Later, China also condemned the attacks on the Gulf states and the region, but without mentioning Iran; it abstained from voting on a Security Council resolution condemning Iran. Wang has held a series of calls with his colleagues in the region, including Iran and Israel, while Beijing’s special envoy, dispatched to the Middle East, reiterated the same messages in his own meetings there.
In the military sphere, China refrains from any involvement in the conflict, and it is likely that reports of its supply of air defense systems to Iran are untrue. However, two Iranian ships reportedly left China’s shores carrying a cargo of sodium perchlorate, a precursor for missile fuel, which China had already supplied to Iran after the 12-day war in June.
At the same time, it was reported that the Liaowang-1 spy ship was operating in the Arabian Sea, a location that allows for close monitoring of the course of the war. This is an opportunity for China to learn about its main adversary—the United States—while it operates during an actual war. Could Beijing be supplying intelligence to Tehran, as Moscow does?
Iranian Foreign Minister Abbas Araghchi has said that Russia and China are “helping” Iran in the war, including through military cooperation, but it is not known exactly how Beijing is assisting Tehran.
Energy security is China’s central interest in the Middle East. About 40 percent of its oil imports pass through the Strait of Hormuz, and it also purchases about 90 percent of Iran’s oil exports, despite sanctions and at considerable discounts. Iran has hit oil facilities and ships in the Gulf, and announced the closure of the Strait, causing a significant disruption to the global oil market and a sharp increase in prices.
China, for its part, has sufficiently large oil reserves to last several months, but it has taken steps to ensure available inventories going forward, such as reducing refined petroleum exports. At the same time, the flow of oil from Iran continues during the war, amounting to about 1.5 million barrels, most of it to China. Chinese ships have not been attacked by Iran, while other ships are careful to identify themselves as owned and/or crewed by Chinese nationals.

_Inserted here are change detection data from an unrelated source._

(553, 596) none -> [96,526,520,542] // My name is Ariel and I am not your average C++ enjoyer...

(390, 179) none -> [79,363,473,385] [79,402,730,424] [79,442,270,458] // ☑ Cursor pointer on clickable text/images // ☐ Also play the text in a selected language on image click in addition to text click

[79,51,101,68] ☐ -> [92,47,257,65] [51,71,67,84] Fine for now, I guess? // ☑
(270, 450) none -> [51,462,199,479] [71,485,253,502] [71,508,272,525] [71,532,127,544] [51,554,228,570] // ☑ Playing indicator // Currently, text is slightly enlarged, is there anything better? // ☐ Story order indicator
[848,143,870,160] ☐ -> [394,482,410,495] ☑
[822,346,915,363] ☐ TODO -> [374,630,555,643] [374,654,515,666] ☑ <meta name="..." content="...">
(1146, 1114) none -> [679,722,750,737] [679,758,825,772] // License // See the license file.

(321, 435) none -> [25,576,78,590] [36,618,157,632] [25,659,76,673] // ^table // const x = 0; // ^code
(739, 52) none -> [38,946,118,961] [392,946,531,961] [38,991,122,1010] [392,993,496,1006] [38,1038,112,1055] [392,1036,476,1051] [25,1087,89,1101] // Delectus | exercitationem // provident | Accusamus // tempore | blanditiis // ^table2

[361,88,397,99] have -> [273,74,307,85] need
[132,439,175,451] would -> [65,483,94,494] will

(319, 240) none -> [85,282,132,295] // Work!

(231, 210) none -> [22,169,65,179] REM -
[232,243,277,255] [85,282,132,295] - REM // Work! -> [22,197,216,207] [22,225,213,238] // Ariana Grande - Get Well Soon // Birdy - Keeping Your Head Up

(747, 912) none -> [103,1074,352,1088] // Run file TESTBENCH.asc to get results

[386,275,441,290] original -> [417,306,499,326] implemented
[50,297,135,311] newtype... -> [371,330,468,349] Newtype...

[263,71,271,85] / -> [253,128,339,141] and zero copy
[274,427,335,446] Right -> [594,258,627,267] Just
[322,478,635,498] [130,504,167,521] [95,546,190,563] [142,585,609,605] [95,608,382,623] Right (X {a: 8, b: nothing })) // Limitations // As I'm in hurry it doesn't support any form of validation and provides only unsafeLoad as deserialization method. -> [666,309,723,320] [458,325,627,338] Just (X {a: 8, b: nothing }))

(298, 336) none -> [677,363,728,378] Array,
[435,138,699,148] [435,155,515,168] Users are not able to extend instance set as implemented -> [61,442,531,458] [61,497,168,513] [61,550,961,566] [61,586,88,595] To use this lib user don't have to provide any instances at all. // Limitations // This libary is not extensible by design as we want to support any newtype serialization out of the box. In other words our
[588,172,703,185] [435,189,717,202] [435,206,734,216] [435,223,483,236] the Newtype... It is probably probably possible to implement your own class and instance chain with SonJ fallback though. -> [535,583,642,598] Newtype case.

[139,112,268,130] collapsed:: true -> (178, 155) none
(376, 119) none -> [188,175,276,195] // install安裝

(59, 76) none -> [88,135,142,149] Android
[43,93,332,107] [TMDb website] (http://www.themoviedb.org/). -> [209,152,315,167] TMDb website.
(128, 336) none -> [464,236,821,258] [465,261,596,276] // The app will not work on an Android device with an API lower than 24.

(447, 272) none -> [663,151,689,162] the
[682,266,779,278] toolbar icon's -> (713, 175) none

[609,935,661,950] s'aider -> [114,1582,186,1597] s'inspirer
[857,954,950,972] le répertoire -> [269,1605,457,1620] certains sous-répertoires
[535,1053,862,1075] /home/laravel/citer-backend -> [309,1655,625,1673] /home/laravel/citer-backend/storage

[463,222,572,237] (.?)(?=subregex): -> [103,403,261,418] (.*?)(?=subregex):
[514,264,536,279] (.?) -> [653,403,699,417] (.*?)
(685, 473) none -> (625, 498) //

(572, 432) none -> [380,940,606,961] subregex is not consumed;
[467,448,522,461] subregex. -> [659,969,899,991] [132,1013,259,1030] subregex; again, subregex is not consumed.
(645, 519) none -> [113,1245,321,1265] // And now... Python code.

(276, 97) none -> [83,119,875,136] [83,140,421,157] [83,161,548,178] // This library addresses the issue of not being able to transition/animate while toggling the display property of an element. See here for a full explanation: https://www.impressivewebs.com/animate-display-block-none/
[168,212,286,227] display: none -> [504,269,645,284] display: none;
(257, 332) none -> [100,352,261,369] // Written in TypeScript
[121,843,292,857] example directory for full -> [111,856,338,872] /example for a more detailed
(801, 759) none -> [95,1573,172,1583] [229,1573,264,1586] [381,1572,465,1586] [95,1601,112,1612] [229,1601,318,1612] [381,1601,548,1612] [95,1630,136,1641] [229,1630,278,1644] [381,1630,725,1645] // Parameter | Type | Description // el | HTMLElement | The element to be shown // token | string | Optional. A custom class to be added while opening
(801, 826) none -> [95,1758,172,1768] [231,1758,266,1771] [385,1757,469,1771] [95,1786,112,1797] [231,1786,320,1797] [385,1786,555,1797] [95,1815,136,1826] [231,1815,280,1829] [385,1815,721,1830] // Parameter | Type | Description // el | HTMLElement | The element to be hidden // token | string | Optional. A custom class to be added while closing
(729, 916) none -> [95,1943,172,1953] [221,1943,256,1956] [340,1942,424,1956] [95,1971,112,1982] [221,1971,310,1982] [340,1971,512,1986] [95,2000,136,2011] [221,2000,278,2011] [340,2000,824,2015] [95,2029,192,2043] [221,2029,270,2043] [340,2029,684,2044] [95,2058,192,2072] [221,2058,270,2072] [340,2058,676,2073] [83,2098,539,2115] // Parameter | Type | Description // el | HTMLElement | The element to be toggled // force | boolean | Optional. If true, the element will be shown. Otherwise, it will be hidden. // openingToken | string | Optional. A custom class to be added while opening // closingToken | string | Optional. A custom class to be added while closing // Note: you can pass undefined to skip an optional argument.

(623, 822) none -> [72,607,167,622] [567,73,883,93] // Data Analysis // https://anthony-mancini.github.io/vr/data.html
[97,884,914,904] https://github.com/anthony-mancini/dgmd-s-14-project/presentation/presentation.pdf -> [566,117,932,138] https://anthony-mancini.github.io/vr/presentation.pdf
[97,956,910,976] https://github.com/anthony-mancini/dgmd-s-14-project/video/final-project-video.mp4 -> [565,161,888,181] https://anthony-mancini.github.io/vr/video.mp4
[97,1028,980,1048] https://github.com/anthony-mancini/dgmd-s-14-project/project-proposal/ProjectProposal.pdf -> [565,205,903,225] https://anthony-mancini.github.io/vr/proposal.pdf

All of these indicate some sort of arrangement for the continued flow of oil from Iran to China, and India recently followed in its footsteps.
In recent days, U.S. President Donald Trump has called on countries dependent on the Hormuz oil shipments, and specifically China, Japan, South Korea, France and Britain, to send ships to secure shipping through the Strait.
Later he also raised the possibility of postponing his visit to Beijing, which was scheduled in two weeks, either as leverage to pressure Beijing to take part in the effort to open the straits, or to avoid the fanfare of a ceremonial and lavish visit by the commander in chief in the midst of war.
Yesterday, Trump asked to postpone the summit by a month, because of the war. China, for its part, is interested in holding the visit, stressing the importance of leaders’ diplomacy in world powers relations, and looks forward to stabilizing trade and economic relations, following a recent preparatory meeting in Paris between the U.S. Treasury Secretary and his counterpart from China.
The likelihood that China will send naval ships to the Gulf to alleviate the challenges of a war declared by Trump remains low.
Yet, China will play a significant role after the war, with or without U.S. consent. After the devastation inflicted by the allies on Iran’s military industry, Iran will very likely seek to rebuild with the help of its partner China, and perhaps also North Korea, in return for oil.
In this respect, China might offset the war achievements of the United States and Israel, and shorten Iran’s path to military recovery. Washington and Jerusalem will have to work with Beijing on this issue, and the latter will surely have its own demands regarding China’s top strategic priorities.